YOUR OBJECTIVE
Without including any pictures, please copy every entry below exactly.

RECORDS SHOWN
┏━━

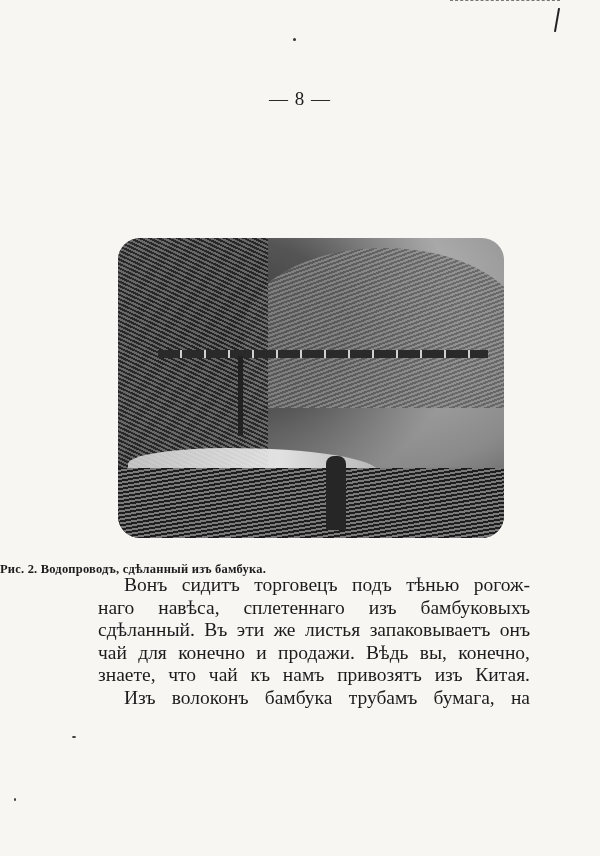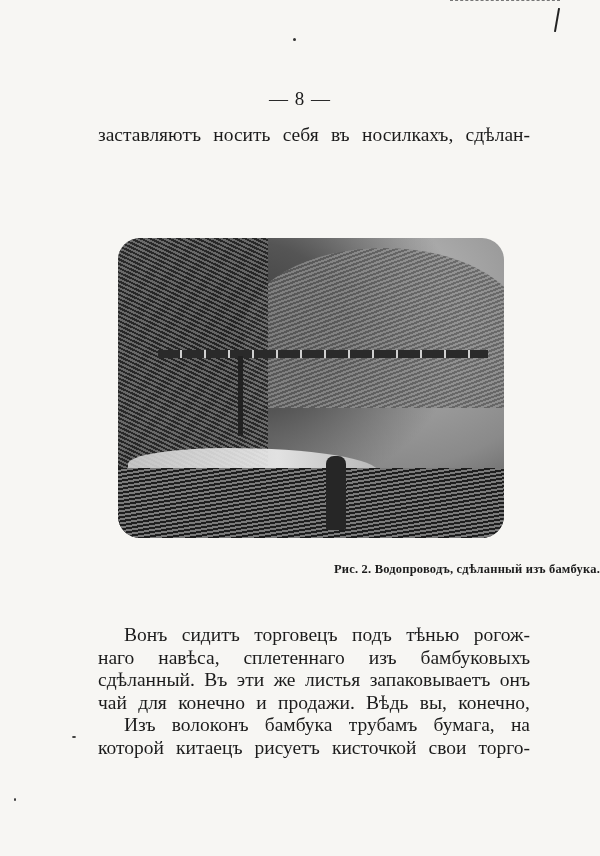"заставляютъ носить себя въ носилкахъ," span.line { html: <span>заставляютъ носить себя въ носилкахъ, сдѣлан-</span> -> none }
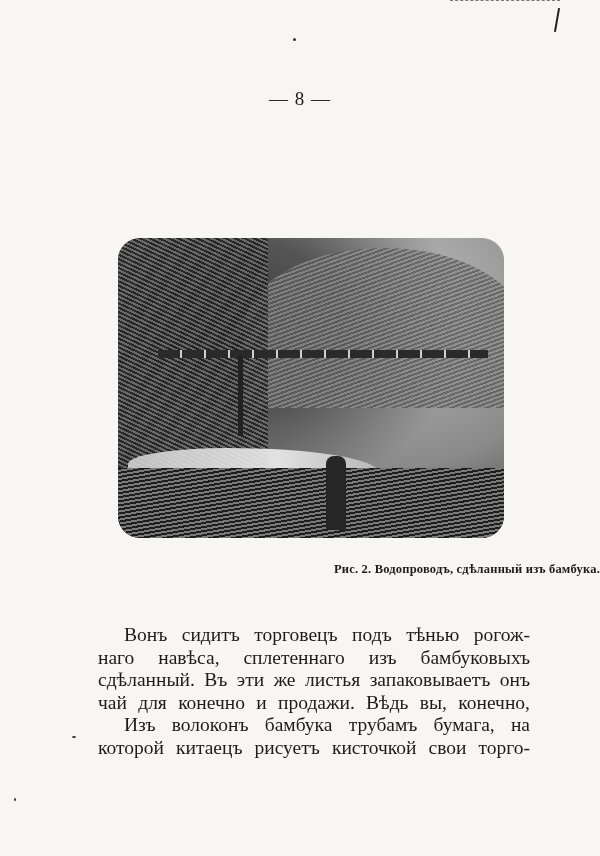"Рис. 2. Водопроводъ, сдѣланный изъ" .caption { text-align: right -> left }
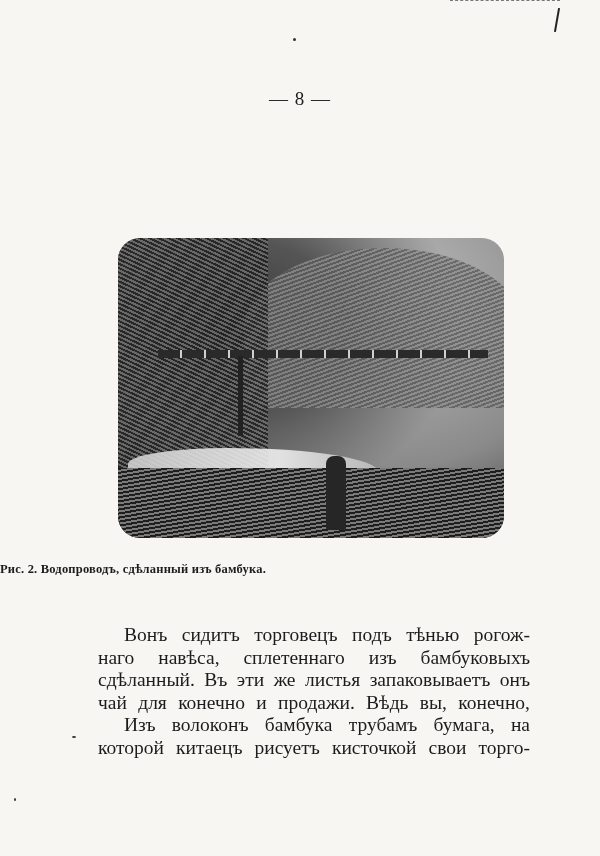"Вонъ сидитъ торговецъ подъ тѣнью" .block2 { top: 624px -> 574px }
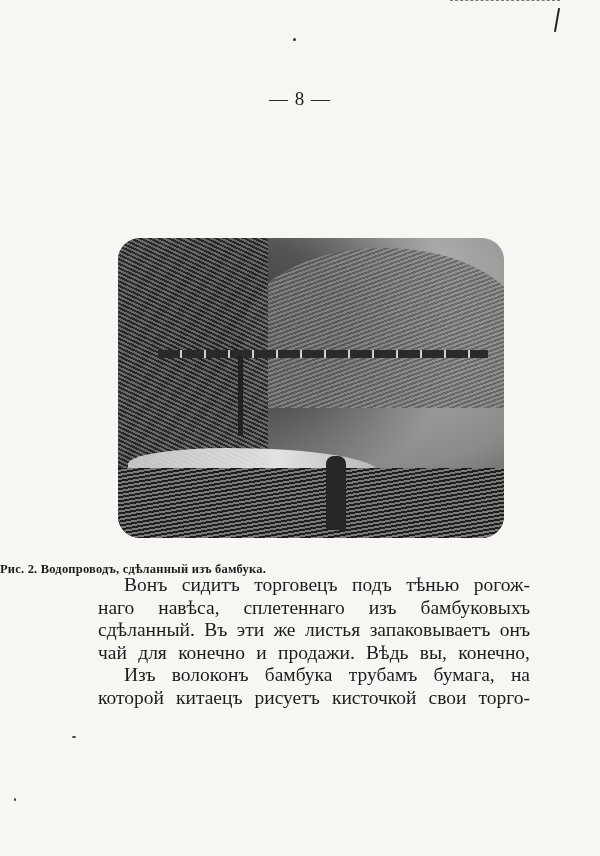"знаете, что чай къ намъ" span.line { html: none -> <span>знаете, что чай къ намъ привозятъ изъ Китая.</span> }
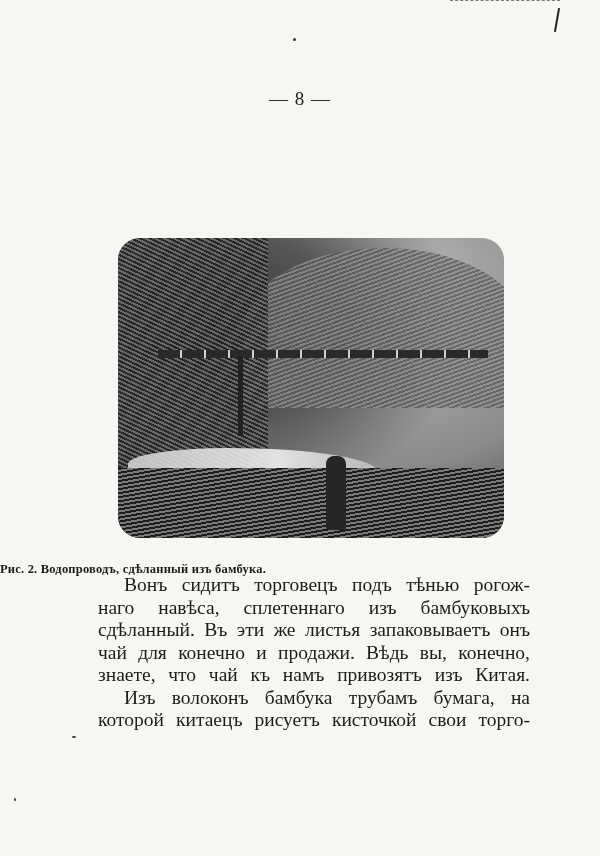"которой китаецъ рисуетъ кисточкой свои" span.line { html: <span>которой китаецъ рисуетъ кисточкой свои торго-</span> -> none }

┗━━

RESULT FOR THIS TASK
"заставляютъ носить себя въ носилкахъ," span.line { html: <span>заставляютъ носить себя въ носилкахъ, сдѣлан-</span> -> none }
"Рис. 2. Водопроводъ, сдѣланный изъ" .caption { text-align: right -> left }
"Вонъ сидитъ торговецъ подъ тѣнью" .block2 { top: 624px -> 574px }
"знаете, что чай къ намъ" span.line { html: none -> <span>знаете, что чай къ намъ привозятъ изъ Китая.</span> }
"которой китаецъ рисуетъ кисточкой свои" span.line { html: <span>которой китаецъ рисуетъ кисточкой свои торго-</span> -> none }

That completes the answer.